Tão próximos estávamos que era impossível não perceber a inquietude do jovem. Mexia-se de um lado para o outro. Enrolava as mangueiras por onde pingava o soro e a medicação. Estava completamente inquieto, mexia no celular, fazia ligações, mandava mensagens e não sossegava. Logo percebi que estava sem acompanhante e deduzi que estava comunicando o acontecido a seus familiares. Com o passar das horas, foi-se criando um clima de aproximação e partilha, algo típico de hospitais e filas de espera. Foi neste momento que relatou como acontecera o seu acidente. Como o tempo custa a passar no hospital, nossa conversa se prolongou, falou-me que participava na adolescência de grupos de jovens, era crismado, casado na Igreja e temente a Deus. No segundo momento da conversa, relatou-me que estava distanciado da Igreja, separado da esposa, mas ainda temente a Deus. Com o avançar das horas, já por volta das 02h00 da madrugada, percebi que ele permanecia inquieto. Então tomei a liberdade e perguntei por que o acompanhante dele ainda não tinha chegado. Imediatamente respondeu-me de forma áspera: “quem está doente sou eu, não meu acompanhante”. Ao perceber que não gostou de meu questionamento, silenciei a conversa, levantei da cadeira e fui ver o soro de meu amigo. Após o desconcerto de nossa conversa, muito triste, o jovem me chama e desabafa. Desabafava dizendo que além de ser separado de sua esposa, morava sozinho em uma kitinete, sua mãe e irmão eram falecidos, seu pai morava no interior e as pessoas de seus relacionamentos não teriam essa generosidade de passar uma noite com ele, sentados em uma cadeira de plástico. Com os olhos cheios de lágrimas, dizia que não tinha ninguém. Não havia a quem recorrer. Não tinha quem o acompanhasse.

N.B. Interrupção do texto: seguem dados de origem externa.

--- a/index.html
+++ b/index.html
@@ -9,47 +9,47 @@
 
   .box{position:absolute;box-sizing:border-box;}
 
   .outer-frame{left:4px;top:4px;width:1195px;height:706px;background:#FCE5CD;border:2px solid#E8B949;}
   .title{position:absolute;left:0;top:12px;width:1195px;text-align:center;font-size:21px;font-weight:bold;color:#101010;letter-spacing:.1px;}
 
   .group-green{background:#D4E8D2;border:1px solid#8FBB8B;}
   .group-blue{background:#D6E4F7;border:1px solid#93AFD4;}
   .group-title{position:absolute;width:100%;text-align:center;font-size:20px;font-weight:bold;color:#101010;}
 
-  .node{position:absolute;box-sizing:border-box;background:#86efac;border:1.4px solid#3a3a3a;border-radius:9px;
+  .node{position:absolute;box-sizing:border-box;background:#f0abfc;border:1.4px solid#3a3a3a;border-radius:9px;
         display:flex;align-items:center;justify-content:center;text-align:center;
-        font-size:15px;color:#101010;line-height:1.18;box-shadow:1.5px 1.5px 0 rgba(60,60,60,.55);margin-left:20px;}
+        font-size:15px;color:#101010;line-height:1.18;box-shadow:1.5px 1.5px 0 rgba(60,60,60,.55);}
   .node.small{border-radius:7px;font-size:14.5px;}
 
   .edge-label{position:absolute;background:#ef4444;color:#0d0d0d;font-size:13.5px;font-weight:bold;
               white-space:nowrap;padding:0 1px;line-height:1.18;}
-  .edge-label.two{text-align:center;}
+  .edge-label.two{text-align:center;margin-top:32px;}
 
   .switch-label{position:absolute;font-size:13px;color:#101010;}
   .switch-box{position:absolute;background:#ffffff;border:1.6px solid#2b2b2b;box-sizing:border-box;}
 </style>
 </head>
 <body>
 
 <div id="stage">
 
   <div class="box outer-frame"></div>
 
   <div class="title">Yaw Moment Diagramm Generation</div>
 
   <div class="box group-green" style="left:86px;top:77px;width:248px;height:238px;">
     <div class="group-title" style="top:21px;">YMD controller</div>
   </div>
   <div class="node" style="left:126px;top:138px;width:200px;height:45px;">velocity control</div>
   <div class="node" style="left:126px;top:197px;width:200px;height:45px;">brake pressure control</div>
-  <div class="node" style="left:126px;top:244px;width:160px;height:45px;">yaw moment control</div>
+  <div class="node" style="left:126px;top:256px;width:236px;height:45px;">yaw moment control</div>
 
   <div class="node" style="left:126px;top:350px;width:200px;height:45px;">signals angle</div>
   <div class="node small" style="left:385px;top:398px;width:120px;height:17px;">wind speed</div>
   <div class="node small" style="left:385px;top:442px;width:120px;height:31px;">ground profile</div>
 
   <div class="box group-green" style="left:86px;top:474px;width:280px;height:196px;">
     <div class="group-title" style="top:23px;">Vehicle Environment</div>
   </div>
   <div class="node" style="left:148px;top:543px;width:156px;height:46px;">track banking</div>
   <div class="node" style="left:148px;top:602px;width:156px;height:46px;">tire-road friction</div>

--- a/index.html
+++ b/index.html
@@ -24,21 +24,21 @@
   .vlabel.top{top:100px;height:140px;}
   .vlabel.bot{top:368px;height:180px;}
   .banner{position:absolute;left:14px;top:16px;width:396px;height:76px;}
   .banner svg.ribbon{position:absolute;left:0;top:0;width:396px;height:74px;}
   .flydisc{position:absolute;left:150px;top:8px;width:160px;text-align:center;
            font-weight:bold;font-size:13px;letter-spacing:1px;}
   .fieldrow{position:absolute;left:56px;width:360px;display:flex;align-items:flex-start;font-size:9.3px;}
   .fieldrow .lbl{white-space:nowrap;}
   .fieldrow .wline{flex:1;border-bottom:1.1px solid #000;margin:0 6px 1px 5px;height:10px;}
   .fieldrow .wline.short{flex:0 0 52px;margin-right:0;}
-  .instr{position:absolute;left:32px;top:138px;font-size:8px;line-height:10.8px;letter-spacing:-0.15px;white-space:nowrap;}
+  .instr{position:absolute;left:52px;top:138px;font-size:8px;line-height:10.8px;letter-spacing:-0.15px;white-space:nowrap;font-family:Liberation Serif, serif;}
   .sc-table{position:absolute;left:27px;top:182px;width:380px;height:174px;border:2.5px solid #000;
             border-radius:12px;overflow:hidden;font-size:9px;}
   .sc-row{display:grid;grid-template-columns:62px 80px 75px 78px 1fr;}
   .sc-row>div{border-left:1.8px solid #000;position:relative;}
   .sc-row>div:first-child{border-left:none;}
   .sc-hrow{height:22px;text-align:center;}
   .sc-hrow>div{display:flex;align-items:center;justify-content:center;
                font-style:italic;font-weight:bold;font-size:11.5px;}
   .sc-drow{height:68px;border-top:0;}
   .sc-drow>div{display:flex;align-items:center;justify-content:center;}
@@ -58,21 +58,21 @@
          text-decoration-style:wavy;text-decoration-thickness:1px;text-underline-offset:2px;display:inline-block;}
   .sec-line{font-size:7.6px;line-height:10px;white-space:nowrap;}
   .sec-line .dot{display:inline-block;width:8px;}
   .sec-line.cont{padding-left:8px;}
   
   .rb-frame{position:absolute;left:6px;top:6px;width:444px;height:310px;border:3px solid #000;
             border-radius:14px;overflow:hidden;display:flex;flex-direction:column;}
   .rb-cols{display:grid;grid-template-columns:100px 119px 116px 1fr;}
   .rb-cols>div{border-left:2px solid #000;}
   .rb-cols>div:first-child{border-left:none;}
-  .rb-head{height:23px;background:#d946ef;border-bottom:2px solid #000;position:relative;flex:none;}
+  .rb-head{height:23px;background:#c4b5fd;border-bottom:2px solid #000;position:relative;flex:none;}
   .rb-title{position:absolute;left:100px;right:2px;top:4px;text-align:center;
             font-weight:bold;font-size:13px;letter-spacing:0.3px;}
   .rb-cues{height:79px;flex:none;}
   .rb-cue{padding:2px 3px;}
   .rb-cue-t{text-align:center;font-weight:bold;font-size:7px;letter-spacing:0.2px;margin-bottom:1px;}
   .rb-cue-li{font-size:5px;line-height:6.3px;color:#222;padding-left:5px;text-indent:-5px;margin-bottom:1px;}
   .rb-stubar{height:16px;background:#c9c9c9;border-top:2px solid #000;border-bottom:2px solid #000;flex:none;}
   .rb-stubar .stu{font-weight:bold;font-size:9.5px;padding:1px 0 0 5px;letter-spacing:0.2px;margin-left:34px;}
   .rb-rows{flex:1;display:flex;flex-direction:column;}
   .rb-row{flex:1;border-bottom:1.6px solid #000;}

Foi neste momento que entendi tamanha inquietação e movimentação que se alastrava noite adentro. Novamente meu coração se compadeceu e cheio de tristeza, da mesma forma como quando entrei no hospital e vi os pacientes enfileirados pelos corredores. Sentado entre as duas macas, olhei para ele e disse: “Descanse tranqüilo, durma, eu estou aqui, vou vigiar a sua medicação e ajudar nas refeições. Agora descanse e durma”.
Passado algum tempo, o jovem foi se tranqüilizando, relaxando, até que dormiu. E assumi aquilo que prometi: estar ali. Cuidei do soro, acompanhei cada dosagem, ajudei-o na medicação e fiz tudo o que foi possível. Confesso que não foi fácil dizer para um desconhecido: “eu estou aqui”. Tive que buscar forças para vencer a vergonha e falar algo que não queria fazer. Acho que foi o “eu estou aqui” mais difícil e mais santo da minha vida. Mudei a noite de agonia de uma pessoa que sofria sobre uma maca num corredor de hospital. E não sofria com as dores do acidente, causa de sua internação. Sofria, pois, não tinha alguém ao lado para compartilhar a sua dor. Era uma dor interior, silenciosa. Dor que os medicamentos não alcançavam.
“Eu estou aqui” disse-lhe. E ele confiou! Quando amanheceu, meu amigo, a quem acompanhava oficialmente, ganhou alta, fomos embora e aquele jovem continuou por lá. Ao despedir-nos disse-lhe: “coragem”. Ele respondeu: Muito obrigado!
No carro, voltando para casa, pensei comigo nas forças de minhas palavras; “eu estou aqui”, e o que elas significaram para aquele jovem desconhecido.
Assim são as coisas de Deus. Ele faz uso de nossas fraquezas, de nossa humanidade, para comunicar sua bondade. Acredito que Deus agiu em nós. Em mim, no meu amigo e naquele jovem desconhecido. Deus age sempre quando conseguimos humildemente dizer: “eu estou aqui”. Ele conta com nosso “eu estou aqui”.